> THE TASK
Would you restate, exactly as they appear, the lines from the one containing "Perfect introduction to the coast: 3 -> 2" through the end of the data below?

── DATA TO USE

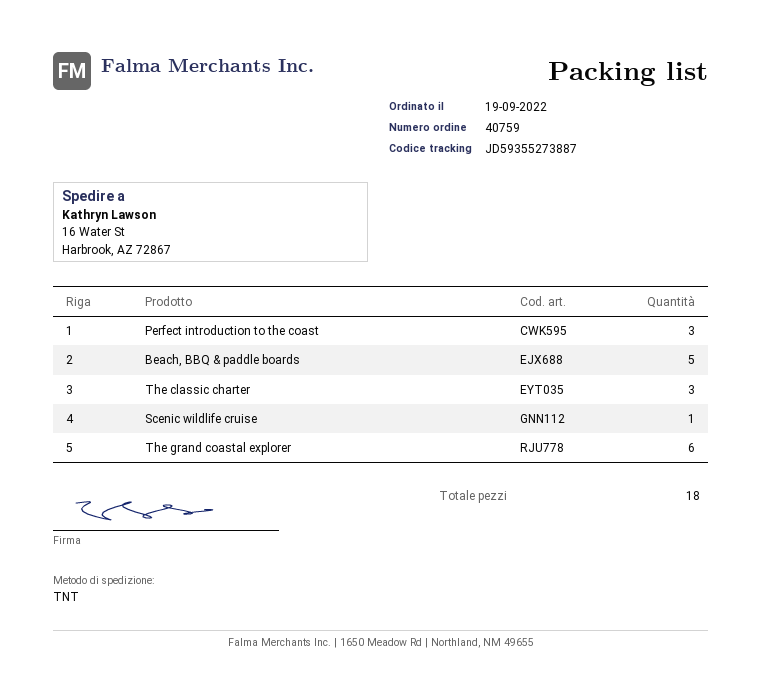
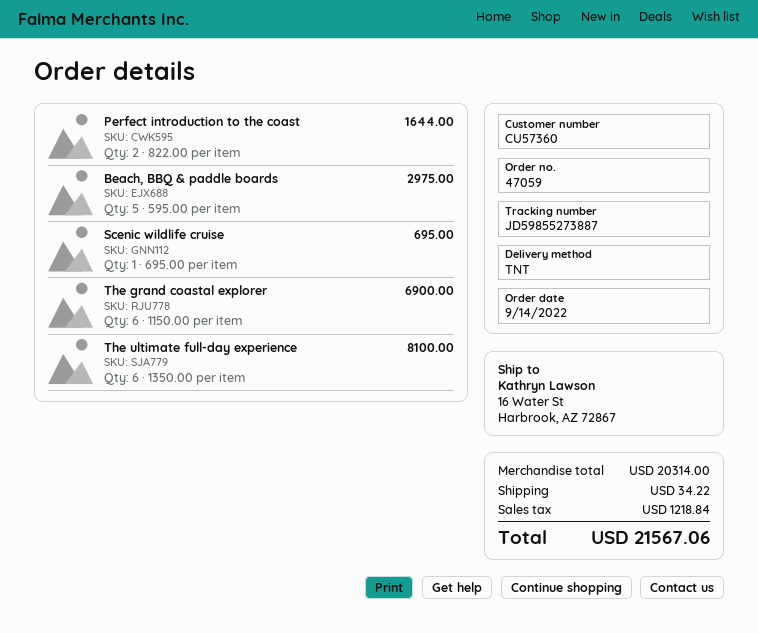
order number: 40759 -> 47059
order date: 2022-09-19 -> 2022-09-14
tracking number: JD59355273887 -> JD59855273887
Perfect introduction to the coast: 3 -> 2
The classic charter: 3 -> none
The ultimate full-day experience: none -> 6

────

> SOLUTION FOR THIS TASK
Perfect introduction to the coast: 3 -> 2
The classic charter: 3 -> none
The ultimate full-day experience: none -> 6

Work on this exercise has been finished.